NANDA Nursing Diagnoses in Contemporary Mental Health Nursing Practice - Chance or Thread?

Authors: Wolfensberger, P.

Publisher: Cardiff University, School of Nursing and Midwifery Studies

Place of Publication: Cardiff University

Abstract:

This essay has been submitted in partial fulfilment of the requirements of the Masters Degree in Nursing Studies - Module: Contemporary Practice in Mental Health Nursing.

Our world is changing rapidly. At the beginning of the 21st century, for many people in the first world it would be impossible to live without computers and the internet, mobile phones, ATMs (automated teller machines), GPS (global positioning system) and many more technological achievements which are meant to make our lives easier. New information and communication technologies are also enforced in health care to provide structured health information about individuals, families or communities and to support continuity and efficiency across the complete patient journey (RCN, 2006). A huge variety of different software products for electronic patient records is used in hospitals and health care institutions worldwide. Standardized nursing language and terminologies have been identified as essential parts for effective use of electronic health records. Do these achievements make nursing easier?

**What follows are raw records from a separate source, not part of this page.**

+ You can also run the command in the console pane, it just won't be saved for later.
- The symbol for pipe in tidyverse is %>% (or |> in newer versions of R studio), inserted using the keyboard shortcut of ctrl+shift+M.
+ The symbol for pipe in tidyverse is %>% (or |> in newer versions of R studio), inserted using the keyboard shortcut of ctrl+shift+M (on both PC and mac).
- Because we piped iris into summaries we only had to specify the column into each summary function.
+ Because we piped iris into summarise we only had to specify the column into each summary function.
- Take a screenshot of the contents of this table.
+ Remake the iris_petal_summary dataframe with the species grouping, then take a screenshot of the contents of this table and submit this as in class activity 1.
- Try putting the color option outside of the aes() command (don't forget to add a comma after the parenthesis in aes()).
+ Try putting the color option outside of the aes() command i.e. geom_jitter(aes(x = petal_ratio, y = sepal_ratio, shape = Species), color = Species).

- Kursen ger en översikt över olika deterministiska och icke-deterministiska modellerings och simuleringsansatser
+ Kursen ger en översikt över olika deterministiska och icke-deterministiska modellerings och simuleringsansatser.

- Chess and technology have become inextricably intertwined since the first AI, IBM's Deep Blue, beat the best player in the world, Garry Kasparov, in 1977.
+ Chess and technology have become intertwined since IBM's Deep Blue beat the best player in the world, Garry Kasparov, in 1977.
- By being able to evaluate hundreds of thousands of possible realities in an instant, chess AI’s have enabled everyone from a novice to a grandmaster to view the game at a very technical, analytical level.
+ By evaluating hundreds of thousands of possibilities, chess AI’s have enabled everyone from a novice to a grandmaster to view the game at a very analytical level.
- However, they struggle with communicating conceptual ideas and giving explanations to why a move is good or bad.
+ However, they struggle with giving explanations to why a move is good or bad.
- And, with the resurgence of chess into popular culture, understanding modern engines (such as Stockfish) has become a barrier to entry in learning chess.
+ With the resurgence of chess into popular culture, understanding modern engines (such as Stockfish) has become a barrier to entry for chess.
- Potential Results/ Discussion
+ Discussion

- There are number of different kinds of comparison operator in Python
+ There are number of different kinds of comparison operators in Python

In Switzerland two separate projects initiated by nursing commissions of the departments of health in the cantons of Zurich (Bernhart-Just et al., 2007) and Berne (Baumberger et al., 2004) focused on the question which nursing classification systems best describe the different steps of the nursing process (Brobst et al, 2007) and therefore should be included in electronic health records. The experts from both projects recommend the implementation of the NANDA-I nursing diagnoses classification (NANDA, 2007), the nursing outcome classification (NOC) (Moorhead et al., 2008) and the nursing intervention classification (NIC) (Bulechek et al., 2008) as standardized terminologies to use in electronic health records.

Additionally, increasing health care costs demand for better financial control and for budget limitations. The implementation of diagnosis related groups (DRGs), designed to group hospital patients into classes, which are clinically homogenous with regard to the consumption of hospital resources, can be seen as a governmental response to health care budgets which are getting out of control. One might argue that this is the same background for the use of standardized nursing language and nursing classification systems: to make nursing more calculable, measurable, controllable and hence limitable! However, efforts and failures to find a unique nursing language or standardized classification systems for nursing have begun much earlier than within the focus of health care budgets and the implementation of new information and communication technologies. The need for a language, which is different from the medical terminology, to use among nurses, with other health care professionals and also with the public has been discussed for more than 30 years (Johnson et al., 2006).

Much in contrast, or so it seems, to the development of standardized nursing language, terminologies or classification systems there is the enforcement of new concepts and models of practice in mental health nursing. Empowerment and recovery are two of these concepts which are currently influencing contemporary mental health practice not only in nursing but in multidisciplinary teams with nurses, therapists and doctors. The Tidal Model (Barker & Buchanan-Barker, 2005) is a model of psychiatric and mental health nursing which has a growing impact on mental health nursing in different countries and which, with a strong support of narratives and the patients own language or voice, does not seem to match the ideas of standardized language at all. It is the experience of the author of this article that in mental health nursing with a special focus on highly individual care and concepts focusing on empowerment and recovery the use of standardized language or nursing classification systems seems to be more controversial than in other nursing practice fields. Therefore the author is trying to point out the advantages and disadvantages of NANDA in mental health nursing. The framework of the Tidal Model will be used to support the discussion. NANDA as an example of a specific classification system has been chosen because of its increasing use especially in Switzerland and a vast amount of literature about it. The Tidal Model as an assumed contrast or opposition to the use of classification systems in mental health nursing has been chosen because it implies the ideas of empowerment and recovery as well as a clearly holistic paradigm: it is used as a synonym for contemporary mental health nursing practice.